WE recall that in the vision of latter-day signs given to the prophet John, he saw the "great earthquake" followed by a sign in the heavens:
"The sun became black as sackcloth of hair, and the moon became as blood." Rev. 6: 12.
Of this event our Saviour spoke, in giving the signs of His second coming which were to begin to appear following the cutting short of the days of persecution. We repeat His words:
"Immediately after the tribulation of those days shall the sun be darkened, and the moon shall not give her light." Matt. 24:29.
The Prophecy Fulfilled
True to the order of the prophecy, following the great earthquake of 1755 in Europe, there came, in America, the second sign of the approaching end, the wonderful darkening of the sun, known in history as "The Dark Day."
This sign appeared at the time indicated in the prophecy, "immediately after the tribulation of those days;" or as Mark has it, "in those days, after that tribulation." On May 19, 1780, the sun was darkened, and the following night the moon did not give her light. Whatever explanation men may have to offer as to the cause of the phenomenon, the fact remains that when the time of the prophecy came, the sign appeared.
The first volume of the "Memoirs of the American Academy of Arts and Sciences," published in Boston in 1785, contains a paper entitled, "An Account of a Very Uncommon Darkness in the States of New England, May 19, 1780. By Samuel Williams, A. M., Hollis Professor of Mathematics and Philosophy in the University at Cambridge [Massachusetts]."
Of the extent, duration, and degree of darkness on that occasion, this scientific observer said:
"The extent of this darkness was very remarkable. . . . From the accounts that have been received, it seems to have extended all over the New England States. It was observed as far east as Falmouth [Portland, Maine]. To the westward, we hear of its reaching to the furthest parts of Connecticut, and Albany. To the southward, it was observed all along the seacoasts. And to the north as far as our settlements extend. . . .
"With regard to its duration, it continued in this place at least fourteen hours: but it is probable this was not exactly the same in different parts of the country. The appearance and effects were such as tended to make the prospect extremely dull and gloomy. Candles were lighted up in the houses; the birds having sung their evening songs, disappeared, and became silent; the fowls retired to roost; the cocks were crowing all around as at break of day; objects could not be distinguished but at a very little distance; and everything bore the appearance and gloom of night." (See pages 234-246.)

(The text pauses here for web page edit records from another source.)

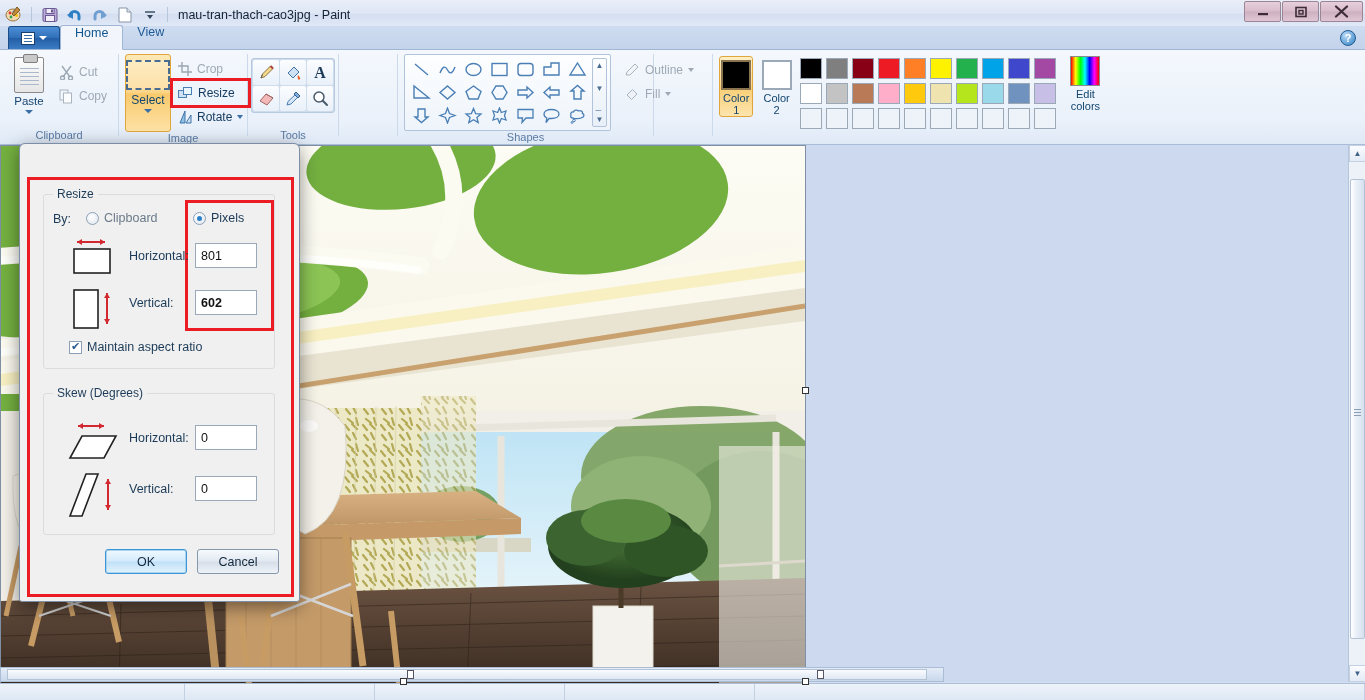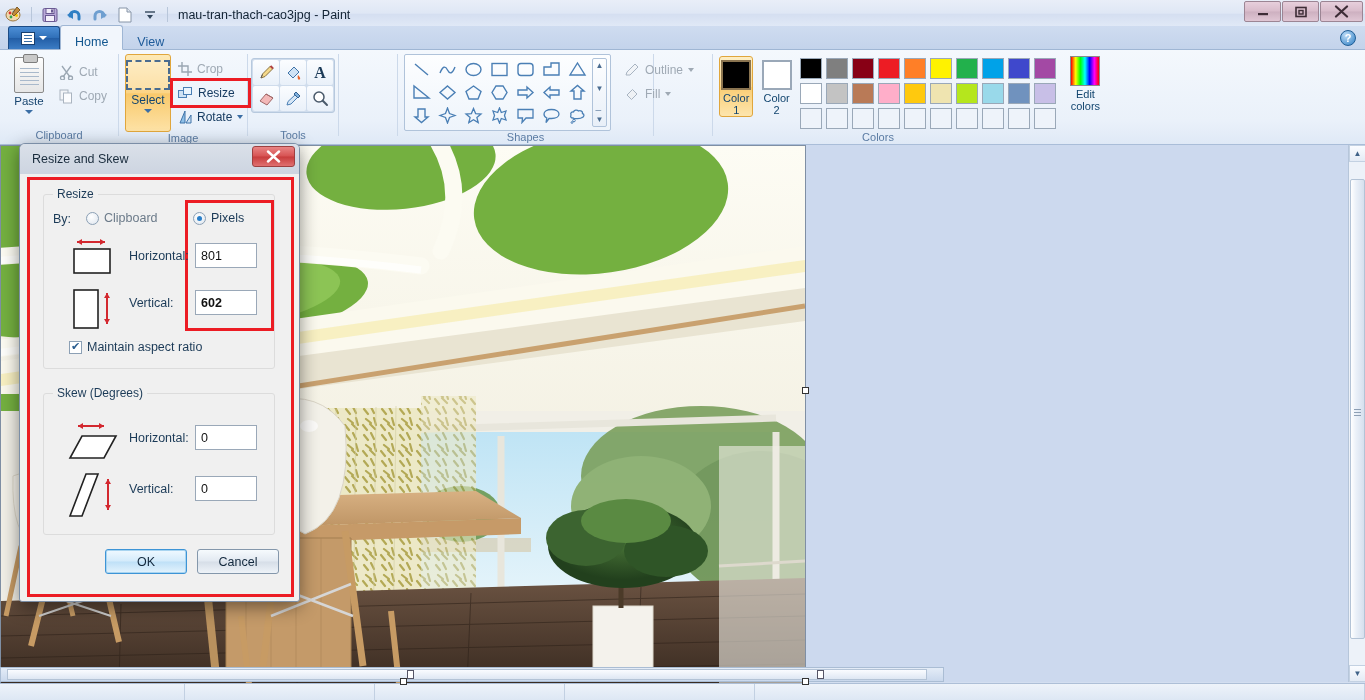"Home" .tab { align-items: flex-end -> flex-start }
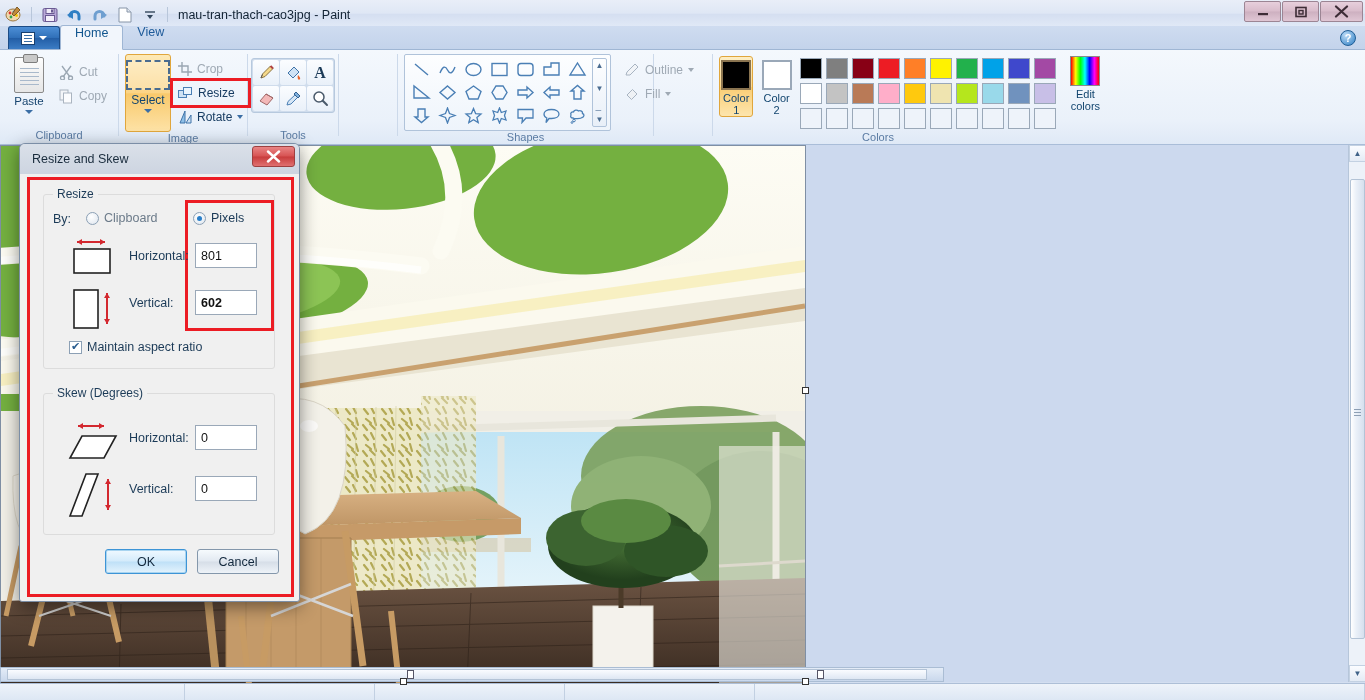"Colors" div.gtitle { html: <div>Colors</div> -> none }
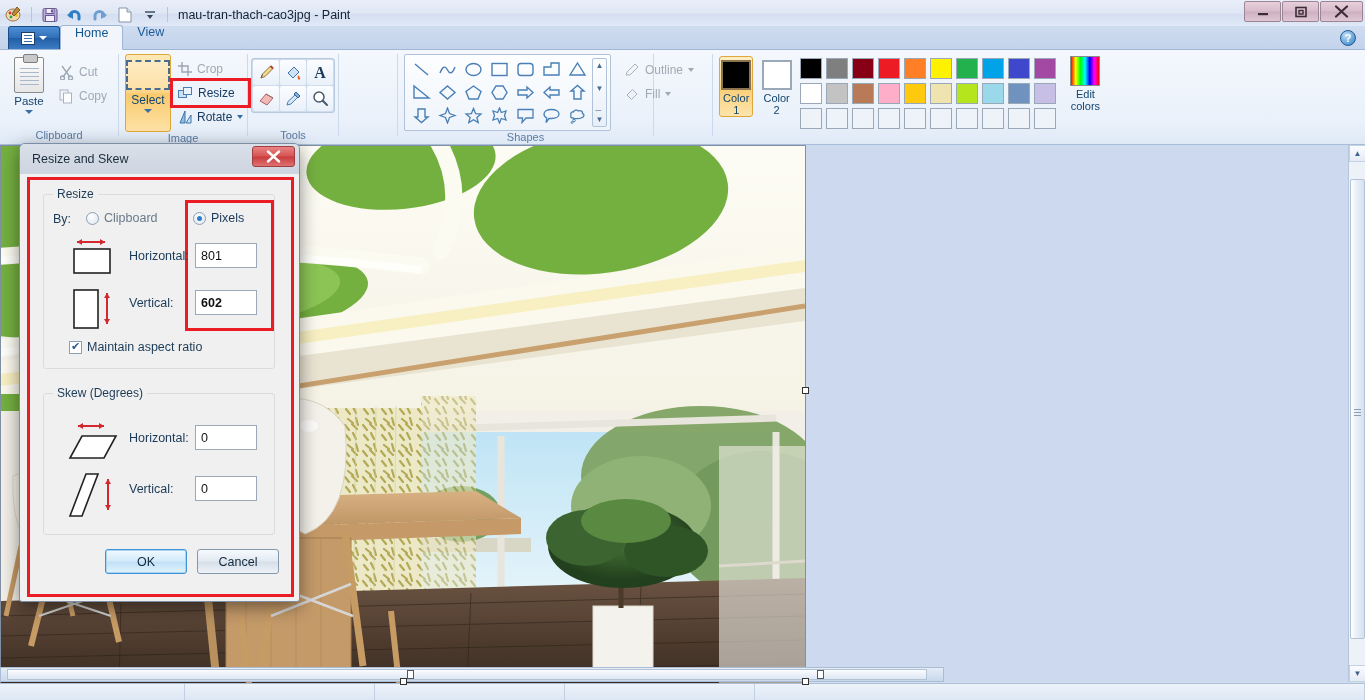"Resize and Skew" div.dlgtitle { html: <div> <span>Resize and Skew</span> <div> <svg> <path></path> </svg> </div> </div> -> none }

Whittier has commemorated it in the poem, "Abraham Davenport:"
"'Twas on a May day of the far old year
Seventeen hundred eighty, that there fell
"Birds ceased to sing, and all the barnyard fowls
Lowed, and looked homeward; bats on leathern wings
Men prayed, and women wept; all ears grew sharp
The black sky."
The words of the poet are substantiated by the plain prose of the dictionary maker. In the department explanatory of "Noted Names," Webster's Unabridged Dictionary (edition 1883) says:
"The Dark Day, May 19, 1780 so called on account of a remarkable darkness on that day extending over all New England. . . The obscuration began about ten o'clock in the morning, and continued till the middle of the next night, but with difference of degree and duration in different places. The true cause of this remarkable phenomenon is not known."
At the time, some explained the darkness as being due to smoke from forest fires, others to the exceptional rise of vapors and atmospheric dust in the warm spring following the melting of unusually heavy winter snows. But forest fires were not of extraordinary occurrence in these regions, and many a springtime since has seen the melting of heavy winter snows and the rise of vapors; yet May 19, 1780, still stands unique in the annals of modern times as "the dark day." However observers and writers disagreed as to the nature of the mantle of darkness that was drawn over New England that day, they were one in recognizing the extraordinary character of the event.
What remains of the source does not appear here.